Придя домой, Борька света зажигать не стал, а взял из шкафчика прибереженную на похмелку бутыль, налил в стакан и выпил прямо так, только передернулся. Потом сел у стола и принялся ждать, развлекая себя все теми же мыслями.
Рыкнула в соседней улице, где живет родня, и стала машина. Громыхнул деревянный борт. Выломились из тишины и смолкли голоса.
Через немного времени стукнула калитка, собака, шевельнув цепью, промолчала, и Борька услышал, как торопливые шаги жены протукали по крылечку. На ходу скинув туфли в коридорчике, она распахнула дверь, щелкнула выключателем и, увидав сидящего мужа, остановилась перед тем, как ступить на чистое. Босиком она казалась еще меньше ростом, и Борькино сердце плеснуло горячим при виде ее маленькой твердой фигуры в блескучем платье. Жена улыбнулась, но как бы дрогнув на губах, а в глазах ее Борька ухватил промелькнувшую птичку испуга. «Все», – решил он.
– Ну, вот и пришла, – выговорил он, улыбаясь как можно шире, и поднялся навстречу.

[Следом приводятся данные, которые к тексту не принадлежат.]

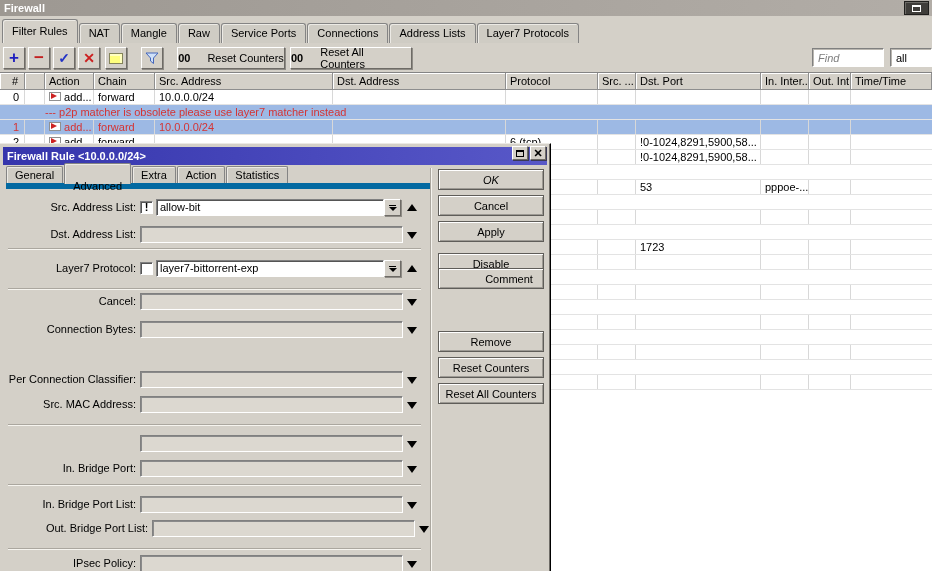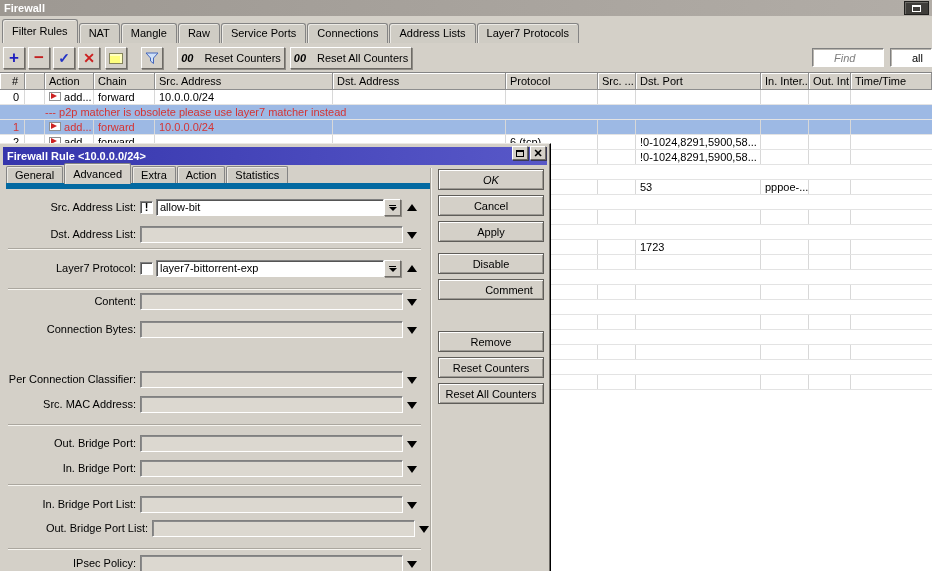--- a/index.html
+++ b/index.html
@@ -41,25 +41,25 @@
     border:1px solid; border-color:#fff #6e6b66 #6e6b66 #fff;
     box-shadow:1px 1px 0 #8f8c86; display:flex; align-items:center; justify-content:center;
     font-family:"Liberation Sans",sans-serif; font-size:11px; cursor:default;
   }
   .ic-plus  { color:#1f1fbf; font-weight:bold; font-size:17px; line-height:14px; }
   .ic-minus { color:#c22020; font-weight:bold; font-size:17px; line-height:14px; }
   .ic-check { color:#2333c6; font-weight:bold; font-size:14px; }
   .ic-x     { color:#cc2020; font-weight:bold; font-size:14px; }
   .ic-note  { width:14px; height:11px; background:#ffff7d; border:1px solid #84845a;
               box-shadow:inset -2px 2px 0 #ffffc0; }
-  .btn-label b { font-weight:bold; margin-right:11px;font-style:italic; }
+  .btn-label b { font-weight:bold; margin-right:17px; }
   .find-box, .all-box {
     position:absolute; top:5px; height:19px; background:#fff;
     border:1px solid; border-color:#808080 #fff #fff #808080;
-    box-shadow:inset 1px 1px 0 #b9b6b0; display:flex; align-items:center; padding-left:21px;
+    box-shadow:inset 1px 1px 0 #b9b6b0; display:flex; align-items:center; padding-left:5px;
   }
   .find-box .ph { font-style:italic; color:#7d7d7d; }
   
   .listwrap {
     position:absolute; left:0; top:72px; width:932px; height:499px;
     background:#fff; border-top:1px solid #848484;
   }
   .hrow { position:absolute; left:0; top:0; width:932px; height:17px; background:#d4d0c8; border-bottom:1px solid #8e8e8e; }
   .hcell {
     position:absolute; top:0; height:16px; line-height:16px; padding-left:4px;
@@ -101,21 +101,21 @@
   .dtb { position:absolute; top:2px; width:16px; height:14px; background:#d4d0c8;
          border:1px solid; border-color:#fff #6e6b66 #6e6b66 #fff; box-shadow:1px 1px 0 #3a3a55;
          display:flex; align-items:center; justify-content:center; color:#000; }
   .dtb.max { right:22px; } .dtb.close { right:4px; font-weight:bold; }
   .dtb .rsq { width:8px; height:7px; border:1px solid #000; border-top:2px solid #000; }
   .dtabs { position:absolute; left:6px; top:24px; width:424px; height:21px;
            display:flex; align-items:flex-end; border-bottom:6px solid #0369a1; }
   .dtab { height:17px; padding:2px 8px 0 8px; background:#cfccc4; border:1px solid #848484;
           border-bottom:none; border-radius:2px 2px 0 0; box-shadow:inset 1px 1px 0 #eceae5;
           margin-right:1px; white-space:nowrap; }
-  .dtab.active { height:21px; padding-top:4px; background:#d4d0c8; margin-bottom:-1px; z-index:2; position:relative; }
+  .dtab.active { height:21px; padding-top:16px; background:#d4d0c8; margin-bottom:-1px; z-index:2; position:relative; }
   .frow { position:absolute; left:0; height:17px; width:364px; }
   .flabel { position:absolute; left:4px; width:132px; top:0; line-height:17px; text-align:right; white-space:nowrap; }
   .fcheck { position:absolute; left:140px; top:2px; width:13px; height:13px; background:#fff;
             border:1px solid; border-color:#808080 #fff #fff #808080; box-shadow:inset 1px 1px 0 #555;
             text-align:center; line-height:11px; font-weight:bold; }
   .finput { position:absolute; left:156px; top:0; width:228px; height:17px; background:#fff;
             border:1px solid; border-color:#808080 #fff #fff #808080; box-shadow:inset 1px 1px 0 #555;
             line-height:15px; padding-left:3px; white-space:nowrap; overflow:hidden; }
   .fdropbtn { position:absolute; left:384px; top:0; width:17px; height:17px; background:#d4d0c8;
             border:1px solid; border-color:#fff #6e6b66 #6e6b66 #fff; box-shadow:1px 1px 0 #8f8c86;
@@ -311,42 +311,41 @@
       <span class="finput">layer7-bittorrent-exp</span>
       <span class="fdropbtn">
           <span class="ddbar"></span>
           <span class="ddtri"></span>
         </span>
       <span class="fup"></span>
     </div>
     <div class="fsep" style="top:144px;"></div>
 
     <div class="frow" style="top:149px;">
-      <span class="flabel">Content:</span>
+      <span class="flabel">Cancel:</span>
       <span class="fcombo"></span>
         <span class="fdown"></span>
     </div>
     <div class="frow" style="top:177px;">
       <span class="flabel">Connection Bytes:</span>
       <span class="fcombo"></span>
         <span class="fdown"></span>
     </div>
     <div class="frow" style="top:227px;">
       <span class="flabel">Per Connection Classifier:</span>
       <span class="fcombo"></span>
         <span class="fdown"></span>
     </div>
     <div class="frow" style="top:252px;">
       <span class="flabel">Src. MAC Address:</span>
       <span class="fcombo"></span>
         <span class="fdown"></span>
     </div>
     <div class="fsep" style="top:280px;"></div>
     <div class="frow" style="top:291px;">
-      <span class="flabel">Out. Bridge Port:</span>
       <span class="fcombo"></span>
         <span class="fdown"></span>
     </div>
     <div class="frow" style="top:316px;">
       <span class="flabel">In. Bridge Port:</span>
       <span class="fcombo"></span>
         <span class="fdown"></span>
     </div>
     <div class="fsep" style="top:340px;"></div>
     <div class="frow" style="top:352px;">
@@ -363,19 +362,19 @@
     <div class="frow" style="top:411px;">
       <span class="flabel">IPsec Policy:</span>
       <span class="fcombo"></span>
         <span class="fdown"></span>
     </div>
 
     <div class="dbtn" style="top:25px;font-style:italic;">OK</div>
     <div class="dbtn" style="top:51px;">Cancel</div>
     <div class="dbtn" style="top:77px;">Apply</div>
     <div class="dbtn" style="top:109px;">Disable</div>
-    <div class="dbtn" style="top:135px;padding-left:36px;">Comment</div>
+    <div class="dbtn" style="top:124px;padding-left:36px;">Comment</div>
     <div class="dbtn" style="top:187px;">Remove</div>
     <div class="dbtn" style="top:213px;">Reset Counters</div>
     <div class="dbtn" style="top:239px;">Reset All Counters</div>
   </div>
 
 </div>
 
 </body></html>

Жена кивнула молча, не отводя глаз, и он остановился, глотнул. – Дай поцелую, – и заставил себя улыбнуться еще.
Вроде и не заметив этой разинутой улыбки, точно поняв по-своему, жена только шепнула что-то и подалась к нему, уже без испуга, как в теплую воду входя. Все поплыло, и они долго плыли так в солоноватом тепле, она – отмякая, он – словно навсегда прощаясь с берегом. Борька и любил, и ненавидел ее, и все, что накрутилось в голове дорогой, точно сделалось теперь правдой.

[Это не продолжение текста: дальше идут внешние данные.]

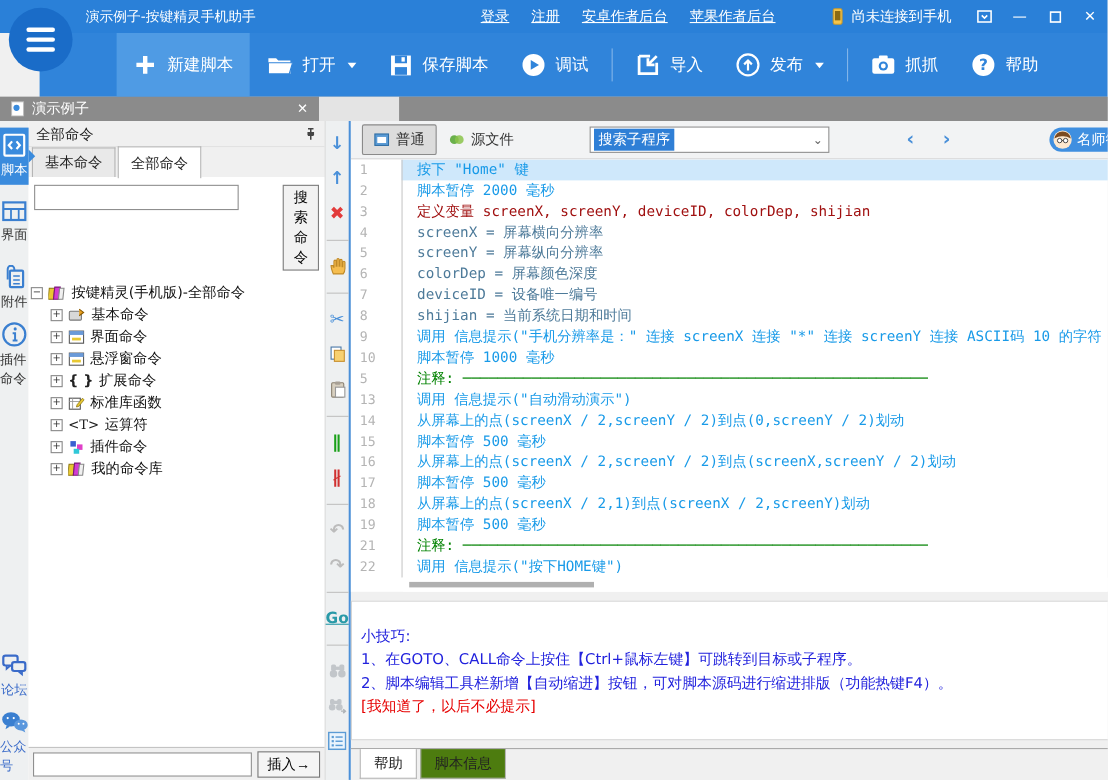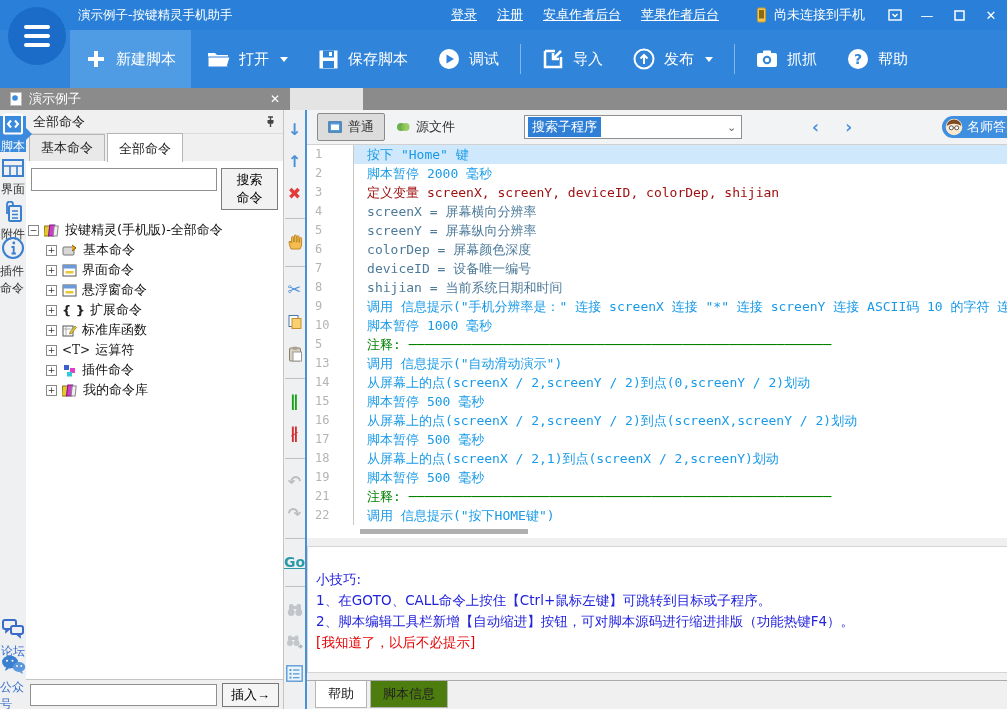--- a/index.html
+++ b/index.html
@@ -3,66 +3,66 @@
 <meta charset="utf-8">
 <style>
   * { margin:0; padding:0; box-sizing:border-box; }
   html,body { width:1007px; height:709px; overflow:hidden; }
   body { font-family:"DejaVu Sans","Liberation Sans",sans-serif; font-size:13px; background:#f0f0f0; position:relative; }
 
   
   .titlebar { height:30px; background:#2a80d8; display:flex; align-items:center; color:#fff; padding-left:78px; position:relative; z-index:5; }
   .titlebar .title { font-size:12.5px; }
   .tb-right { margin-left:auto; display:flex; align-items:center; }
-  .tb-links { display:flex; gap:20px; margin-right:22px; }
+  .tb-links { display:flex; gap:20px; margin-right:36px; }
   .tb-links a { color:#fff; text-decoration:underline; font-size:13px; cursor:pointer; }
   .conn { display:flex; align-items:center; gap:6px; padding:0 14px; font-size:13px; }
   .win-controls { display:flex; }
   .win-controls .wc { width:32px; height:30px; display:flex; align-items:center; justify-content:center; color:#fff; font-size:13px; cursor:pointer; }
 
   .logo { position:absolute; left:8px; top:7px; width:58px; height:58px; border-radius:50%; background:#1a6cc8; z-index:10; display:flex; flex-direction:column; justify-content:center; align-items:center; gap:5px; }
   .logo i { display:block; width:26px; height:4px; background:#fff; border-radius:2px; }
 
   
-  .toolbar { height:58px; background:#3084da; display:flex; align-items:center; padding-left:70px; color:#fff; }
+  .toolbar { height:58px; background:#3084da; display:flex; align-items:center; padding-left:70px; color:#fff;margin-left:36px; }
   .tbtn { display:flex; align-items:center; gap:9px; height:58px; padding:0 15px; font-size:15px; cursor:pointer; }
   .tbtn.active { background:#4f9be4; }
   .tdiv { width:1px; height:30px; background:rgba(255,255,255,.4); margin:0 6px; }
   .drop { width:0; height:0; border-left:4px solid transparent; border-right:4px solid transparent; border-top:5px solid #fff; margin-left:2px; }
 
   
   .tabstrip { height:22px; background:#8b8b8b; display:flex; }
   .doc-tab { width:290px; display:flex; align-items:center; gap:7px; padding:0 10px; color:#fff; font-size:13px; background:#8b8b8b; cursor:pointer; }
   .doc-tab .close { margin-left:auto; font-size:12px; font-weight:bold; cursor:pointer; }
   .strip-light { width:73px; background:#e4e4e4; }
   .strip-rest { flex:1; background:#8b8b8b; }
 
   
   .main { display:flex; height:599px; }
 
   
   .iconbar { width:55px; background:#eef0f1; display:flex; flex-direction:column; padding-top:6px; }
-  .side-item { height:36px; display:flex; flex-direction:column; align-items:center; justify-content:center; gap:3px; font-size:12px; color:#333; margin-bottom:8px; cursor:pointer; position:relative; }
+  .side-item { height:52px; display:flex; flex-direction:column; align-items:center; justify-content:center; gap:3px; font-size:12px; color:#333; margin-bottom:8px; cursor:pointer; position:relative; }
   .side-item svg { color:#3a7fd0; }
   .side-item.active { background:#3a8bdd; color:#fff; }
   .side-item.active svg { color:#fff; }
   .side-item.active::after { content:''; position:absolute; right:-6px; top:50%; margin-top:-6px; border-top:6px solid transparent; border-bottom:6px solid transparent; border-left:6px solid #3a8bdd; }
   .side-foot { color:#3a6bc9; }
   .mt-auto { margin-top:auto; }
 
   
   .cmdpanel { width:275px; background:#fff; border-right:1px solid #c4c4c4; display:flex; flex-direction:column; }
   .cp-header { height:24px; background:#f0f0f0; display:flex; align-items:center; padding:0 7px; color:#222; border-bottom:1px solid #dcdcdc; }
   .cp-header .pin { margin-left:auto; cursor:pointer; }
   .cp-tabs { height:27px; background:#f0f0f0; display:flex; align-items:flex-end; padding-left:3px; }
   .cp-tab { padding:4px 11px; font-size:13px; background:#e9e9e9; border:1px solid #b5b5b5; border-bottom:none; margin-right:2px; color:#222; cursor:pointer; }
   .cp-tab.active { background:#fff; padding-top:6px; position:relative; top:1px; }
   .cp-search { display:flex; padding:7px 5px 6px 5px; gap:4px; background:#fff; }
   .cp-search input { flex:1; height:23px; border:1px solid #8f8f8f; padding:0 4px; font-size:13px; }
-  .cp-search button { font-size:13px; padding:2px 9px; background:#f2f2f2; border:1px solid #7d7d7d; cursor:pointer; }
+  .cp-search button { font-size:13px; padding:2px 9px; background:#f2f2f2; border:1px solid #7d7d7d; cursor:pointer;margin-left:36px; }
   .cp-tree { flex:1; background:#fff; padding:4px 2px; overflow:hidden; font-size:13px; color:#111; }
   .trow { display:flex; align-items:center; gap:5px; height:20px; white-space:nowrap; cursor:pointer; }
   .trow.child { padding-left:18px; }
   .exp { width:11px; height:11px; border:1px solid #888; background:#fff; font-size:9px; line-height:9px; text-align:center; color:#333; flex:none; cursor:pointer; }
   .cp-insert { height:30px; border-top:1px solid #c4c4c4; background:#f0f0f0; display:flex; align-items:center; padding:0 4px; gap:5px; }
   .cp-insert input { flex:1; height:22px; border:1px solid #8f8f8f; background:#fff; padding:0 4px; }
   .cp-insert button { font-size:13px; padding:2px 8px; background:#f5f5f5; border:1px solid #777; cursor:pointer; white-space:nowrap; }
 
   
   .midbar { width:33px; background:#eef0f1; border-right:2px solid #4a90d9; display:flex; flex-direction:column; align-items:center; padding-top:10px; }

Жена вскрикнула пронзительно, отшатнулась, зажимая руками рот, и Борька увидел, как алые струйки побежали у нее между пальцами и быстро закапали на пол. Он хотел выплюнуть скользкий соленый комок, но дернулся лицом, глотнул. И выговорил с расстановкой, хрипло:
– Теперь… поулыбаешься…
Как была, босиком, Борькина жена добежала до фельдшерицы. В окне еще горел свет. Фельдшерица Марья Васильевна ахнула, когда, отняв ей силком руки ото рта, увидела на месте верхней губы кровавую арку, из которой по-звериному розовели зубы.
– Да кто ж тебя так!
Обрывок губы был проглочен, и в районе сумели только зашить, так что получилась безобразная, похожая на бордовую гусеницу, складка, не прикрывающая зубов. Прямо с автобуса, с марлевой повязкой под носом, Борькина жена пошла в правление колхоза и потребовала Борьку посадить.

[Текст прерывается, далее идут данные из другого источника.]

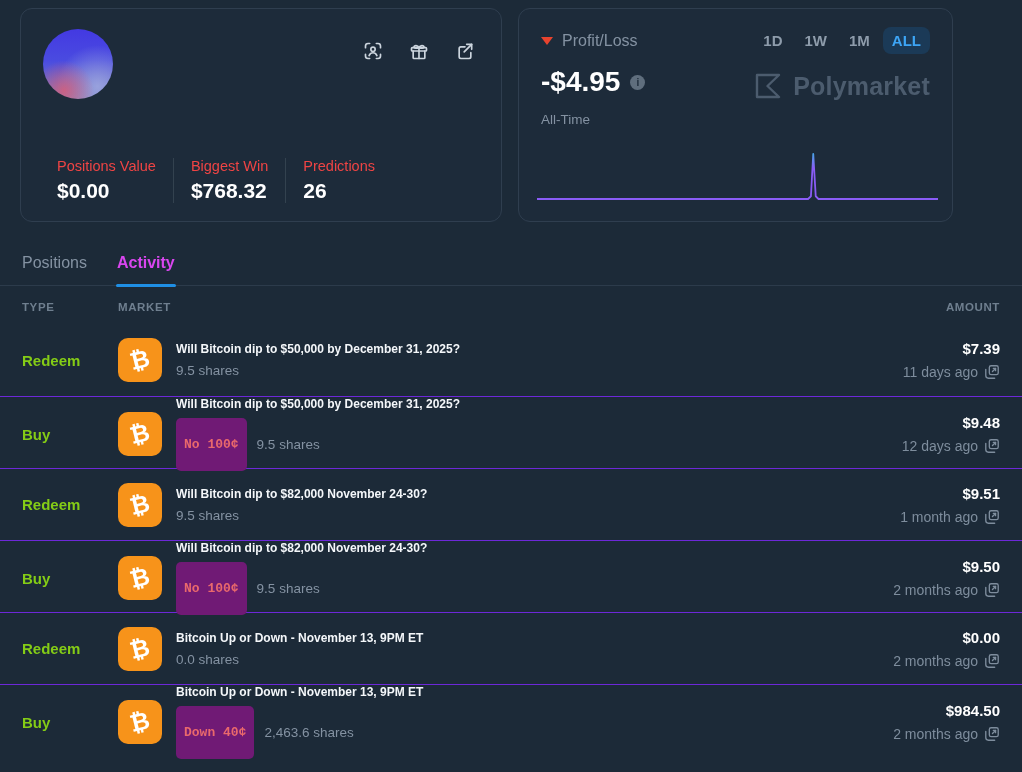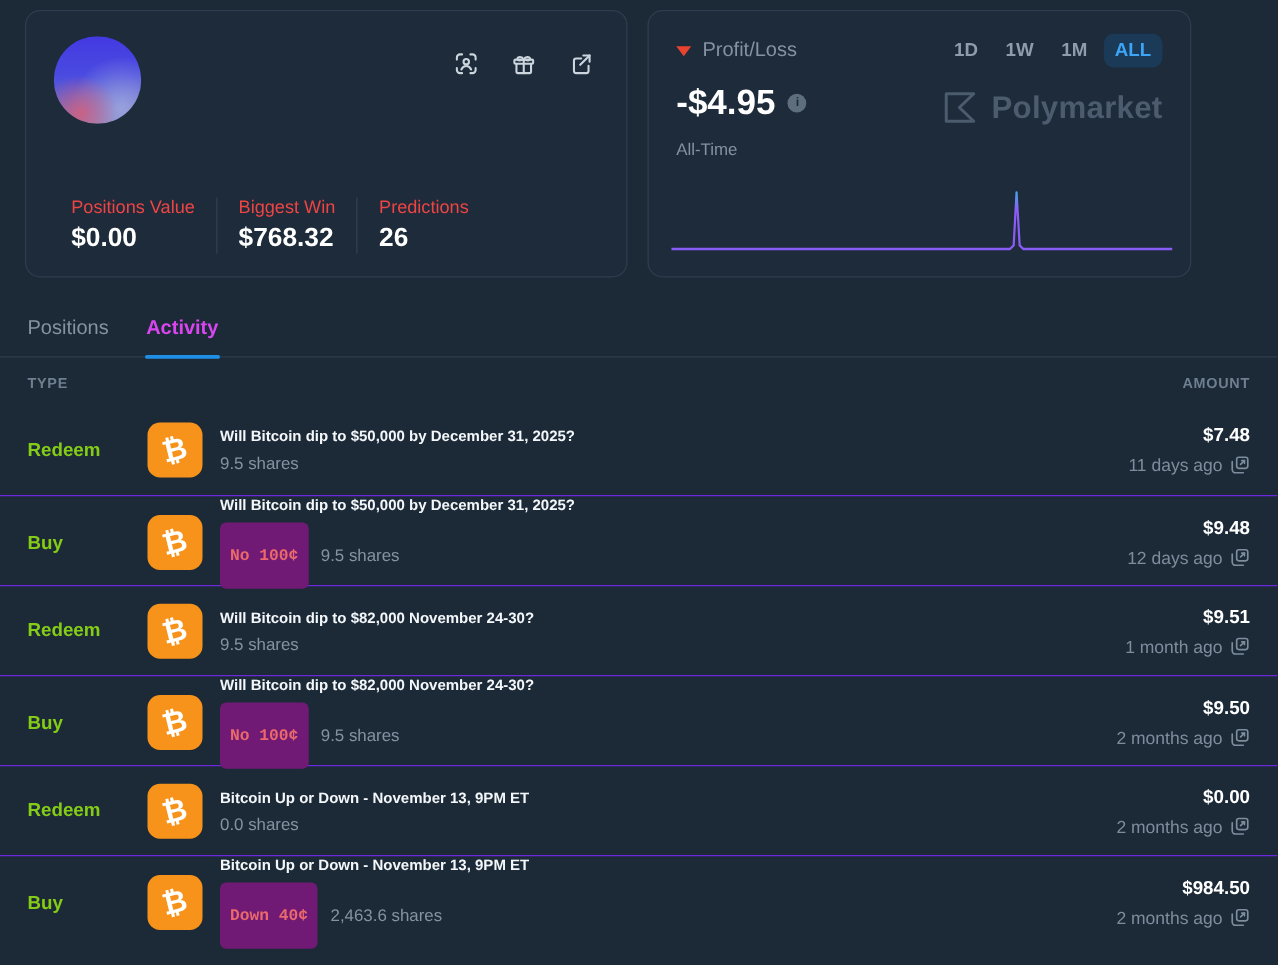--- a/index.html
+++ b/index.html
@@ -178,38 +178,39 @@
 </div>
 
 <div class="tabs">
   <button class="tab">Positions</button>
   <button class="tab active">Activity</button>
 </div>
 
 <div>
   <div class="thead">
     <div>TYPE</div>
+    <div>MARKET</div>
     <div class="h-amount">AMOUNT</div>
   </div>
 
   <div class="trow">
     <div class="cell-type">Redeem</div>
     <div class="cell-market">
       <div class="btc-icon">
           <span class="btc-glyph">₿</span>
         </div>
       <div>
         <div class="market-title">Will Bitcoin dip to $50,000 by December 31, 2025?</div>
         <div class="market-meta">
             <span>9.5 shares</span>
           </div>
       </div>
     </div>
     <div class="cell-amount">
-      <div class="amount">$7.48</div>
+      <div class="amount">$7.39</div>
       <div class="time-row">
           <span>11 days ago</span>
         <svg viewBox="0 0 18 18" fill="none" stroke="currentColor" stroke-width="1.5" stroke-linecap="round" stroke-linejoin="round">
           <rect x="6" y="2" width="10" height="10" rx="2"></rect>
             <path d="M2 6v7a3 3 0 0 0 3 3h7"></path>
             <path d="M9.5 8.5 L13 5"></path>
             <path d="M10.5 5H13v2.5"></path>
         </svg>
       </div>
     </div>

Председатель Андрей Иваныч Крылов, которого все обычно считали тезкой баснописца, пробовал помирить ее с Борькой. Но та уперлась и прямо заявила, что не уйдет, пока не заведут дела. И действительно два дня и две ночи просидела почти безотлучно то в приемной, то на крыльце правления, не отвечая на уговоры председателя и подосланной им бухгалтерши, глядя неподвижно перед собой или плача в ладони. На третий день Андрей Иваныч сдался, вздохнул, и участковый увез Борьку в райцентр. Следом на другое утро уехала и Борькина жена.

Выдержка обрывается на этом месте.